Der Übernachtungsplatz am Friedhof Klohäuschen ist von der Straße einsehbar. Schon am Wegdösen, hält ein Auto und eine Frau fragt ganz besorgt ob es mir gut gehe. „Es ist doch so kalt!“ sagt sie.
Ich beruhige sie und bis ich mich aus meinen 3 Schichten gepoolt habe um einen Blick auf sie zu werfen ist sie schon vor der Kälte geflohen (oder vor mir).
Home Sweet Home
Samstag
Ein Traktor kommt irgendwo im Nirgendwo über die Kuppe. Der junge Fahrer ist neugierig und hält an.
Nachdem ich schon ne Stunde keine „WH“-Markierung mehr gesehen habe kann er mich zurück auf meinen Weg weisen.
Die kleine Tochter begleitet den Papa auf dem Radkasten.

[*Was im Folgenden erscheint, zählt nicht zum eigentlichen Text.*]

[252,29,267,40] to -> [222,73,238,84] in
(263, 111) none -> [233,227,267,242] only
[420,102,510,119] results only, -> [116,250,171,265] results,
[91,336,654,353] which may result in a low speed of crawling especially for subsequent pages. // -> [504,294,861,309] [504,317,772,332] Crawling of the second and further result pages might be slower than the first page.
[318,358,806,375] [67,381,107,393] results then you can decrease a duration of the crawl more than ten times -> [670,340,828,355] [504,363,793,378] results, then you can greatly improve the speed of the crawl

Sie ist ziemlich dick angezogen und schaut mich mit großen Augen an (-;
Servus Arnstein
Es ist aber auch leicht den Weg zu verlieren, wenn alle Schilder so eingeschneit sind.
Eingeschneit
Im übernächsten Ort fragt mich eine Frau aus:
„Wollen sie jetzt wandern oder was, bei der Kälte?“
„Ja, ganz allein oder wie?“
„Allein ist doch net schön!“
„Ach, worüber wollen sie denn nachdenken?“
„Soso“
(ungläubiger Blick)
Eingeschneit
Kurz vorm Saaletal verliere ich schon wieder mein „WH“. Wie gerufen kommt auf einer Bundesstraße in der Ferne ein Wanderer auf mich zu, den kann ich fragen. In der Zwischenzeit schau ich auch mal auf meine Rhönkarte, die müsste hier bald anfangen.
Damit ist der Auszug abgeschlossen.